After you create a cloud supergraph, you can view and manage its router's configuration from Apollo Studio. Go to the Settings page for your variant in Studio, then click the Cloud Routing tab:

Configuring the routing for your cloud supergraph in Apollo Studio

This page shows the following information:

  • The URL of your router's GraphQL endpoint
    • Every cloud router's URL is on a subdomain of apollographos.net.
  • Your router's current status and launch history
  • Any secrets you've added
  • Your router's YAML-based configuration

Managing secrets

⚠️ GraphOS does not currently support deleting router secrets. We plan to release support for this soon!

You can store secret string values that you can then use in your router's YAML configuration. For example, you might store an authorization token that the router needs to include in each of its request to a subgraph.

To add a new secret, click Save a secret. The following dialog appears:

Adding a secret to your router

Enter a name and value for your secret. You can't view a secret's value after you save it, so make sure that the value is correct before saving. When you're ready, click Save secret.

Your secret is encrypted and stored. You can then use the secret's value in your router's YAML configuration.

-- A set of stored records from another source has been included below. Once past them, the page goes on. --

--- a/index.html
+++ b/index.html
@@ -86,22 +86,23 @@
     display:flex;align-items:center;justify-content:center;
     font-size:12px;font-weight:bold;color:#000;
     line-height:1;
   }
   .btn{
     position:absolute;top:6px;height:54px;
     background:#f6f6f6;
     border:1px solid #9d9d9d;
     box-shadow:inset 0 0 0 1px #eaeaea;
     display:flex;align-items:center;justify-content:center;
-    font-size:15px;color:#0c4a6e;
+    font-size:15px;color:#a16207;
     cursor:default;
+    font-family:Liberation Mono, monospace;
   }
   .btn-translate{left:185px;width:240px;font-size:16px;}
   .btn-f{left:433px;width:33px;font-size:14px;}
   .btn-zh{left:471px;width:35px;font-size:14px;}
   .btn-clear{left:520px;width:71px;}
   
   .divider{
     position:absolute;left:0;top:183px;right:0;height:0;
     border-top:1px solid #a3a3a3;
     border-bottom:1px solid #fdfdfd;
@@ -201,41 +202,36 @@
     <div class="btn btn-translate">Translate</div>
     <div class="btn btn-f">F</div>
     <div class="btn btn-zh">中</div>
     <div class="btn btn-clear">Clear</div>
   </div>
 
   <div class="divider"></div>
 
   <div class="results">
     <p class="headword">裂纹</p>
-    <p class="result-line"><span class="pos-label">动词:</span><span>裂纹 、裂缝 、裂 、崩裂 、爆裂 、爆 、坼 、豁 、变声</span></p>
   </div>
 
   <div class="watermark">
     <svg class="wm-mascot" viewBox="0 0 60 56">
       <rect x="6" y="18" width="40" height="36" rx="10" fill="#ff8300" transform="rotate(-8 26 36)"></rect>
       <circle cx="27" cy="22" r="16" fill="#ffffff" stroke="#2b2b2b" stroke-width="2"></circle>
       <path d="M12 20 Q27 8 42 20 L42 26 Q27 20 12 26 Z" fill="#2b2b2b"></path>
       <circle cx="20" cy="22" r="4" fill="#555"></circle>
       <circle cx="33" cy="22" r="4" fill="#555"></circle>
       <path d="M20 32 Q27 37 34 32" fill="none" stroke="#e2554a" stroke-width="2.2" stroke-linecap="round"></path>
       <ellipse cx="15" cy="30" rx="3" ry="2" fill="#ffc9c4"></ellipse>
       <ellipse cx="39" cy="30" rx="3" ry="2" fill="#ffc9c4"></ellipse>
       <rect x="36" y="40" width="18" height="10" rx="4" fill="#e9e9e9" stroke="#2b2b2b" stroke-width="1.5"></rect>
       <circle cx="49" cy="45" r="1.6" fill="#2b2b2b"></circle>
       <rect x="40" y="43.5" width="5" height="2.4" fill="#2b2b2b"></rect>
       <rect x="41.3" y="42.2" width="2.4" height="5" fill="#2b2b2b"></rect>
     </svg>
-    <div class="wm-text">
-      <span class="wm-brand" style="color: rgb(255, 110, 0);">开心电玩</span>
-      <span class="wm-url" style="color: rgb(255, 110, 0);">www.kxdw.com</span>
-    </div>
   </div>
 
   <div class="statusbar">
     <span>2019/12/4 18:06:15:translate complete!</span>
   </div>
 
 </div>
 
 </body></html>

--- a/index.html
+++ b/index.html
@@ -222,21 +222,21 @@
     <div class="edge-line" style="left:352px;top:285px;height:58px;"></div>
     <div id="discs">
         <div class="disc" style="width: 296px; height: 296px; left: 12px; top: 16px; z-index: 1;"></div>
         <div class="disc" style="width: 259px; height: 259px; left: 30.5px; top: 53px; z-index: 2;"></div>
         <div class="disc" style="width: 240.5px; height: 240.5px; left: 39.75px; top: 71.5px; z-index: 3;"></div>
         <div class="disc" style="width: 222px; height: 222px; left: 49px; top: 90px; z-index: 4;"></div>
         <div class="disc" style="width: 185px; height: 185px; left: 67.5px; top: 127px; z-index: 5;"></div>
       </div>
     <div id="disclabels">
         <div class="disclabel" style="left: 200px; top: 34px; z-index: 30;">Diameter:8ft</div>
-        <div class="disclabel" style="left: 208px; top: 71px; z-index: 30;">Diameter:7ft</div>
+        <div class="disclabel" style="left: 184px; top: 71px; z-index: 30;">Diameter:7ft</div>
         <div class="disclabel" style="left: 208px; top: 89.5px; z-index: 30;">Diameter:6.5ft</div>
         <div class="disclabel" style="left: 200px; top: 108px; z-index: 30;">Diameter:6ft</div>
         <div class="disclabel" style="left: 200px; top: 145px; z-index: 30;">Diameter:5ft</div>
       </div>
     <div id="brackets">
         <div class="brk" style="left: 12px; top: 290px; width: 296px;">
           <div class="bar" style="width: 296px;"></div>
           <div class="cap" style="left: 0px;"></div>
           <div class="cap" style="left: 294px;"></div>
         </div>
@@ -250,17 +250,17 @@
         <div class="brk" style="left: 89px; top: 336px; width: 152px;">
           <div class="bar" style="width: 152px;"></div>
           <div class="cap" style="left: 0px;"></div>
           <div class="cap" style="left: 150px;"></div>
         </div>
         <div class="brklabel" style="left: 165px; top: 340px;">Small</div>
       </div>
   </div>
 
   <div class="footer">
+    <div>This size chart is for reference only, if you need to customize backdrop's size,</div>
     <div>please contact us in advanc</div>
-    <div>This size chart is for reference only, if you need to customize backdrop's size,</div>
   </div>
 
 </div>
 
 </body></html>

The following example YAML configuration uses the value of a secret named MY_SECRET:

headers:
all:
request:
- insert:
name: "subgraph-token"
value: "${env.MY_SECRET}"

Router configuration YAML

You can configure certain aspects of your router's behavior in the Router configuration YAML section of the Cloud Routing tab. Specifically, you can configure:

  • HTTP headers that the router sends to your subgraphs
  • CORS rules for browser-based applications connecting to the router

After you make any changes to your YAML configuration, you must save those changes (CMD+S or CTRL+S) for those changes to take effect.

If you require more advanced router customization, please reach out about an Apollo Enterprise plan.

Enterprise organizations run self-managed instances of the Apollo Router in their own infrastructure, enabling them to maximize router performance and fully customize its behavior.

HTTP header rules

You can configure which HTTP headers your router includes in its requests to each of your subgraphs. You can define per-subgraph header rules, along with rules that apply to all subgraphs.

You define header rules in your Router configuration YAML, like so:

# ...other configuration...
headers:
all: # Header rules for all subgraphs
request:
- propagate:
matching: ^upstream-header-.*
- remove:
named: "x-legacy-account-id"
subgraphs:
products: # Header rules for just the products subgraph
request:
- insert:
name: "router-subgraph-name"
value: "products"

Supported header rules

Cloud routing supports the following types of header rules:

propagate

Enables you to selectively pass along headers that were included in the client's request to the router.

You can specify which headers to propagate based on a matching regex pattern:

- propagate:
matching: .*

Note: The router never propagates so-called hop-by-hop headers (such as Content-Length) when propagating by pattern.

Alternatively, you can provide a static string via the named option. These named configurations have additional flexibility, because they support the following options:

  • default: A value to set if no value was sent by the client
  • rename: Renames the header's key to the provided value
- propagate:
named: "x-user-id"
default: "abc123"
rename: "account-id"
remove

Enables you to selectively remove headers that were included in the client's request to the router. Like propagate, this option can match either a static string or a regular expression.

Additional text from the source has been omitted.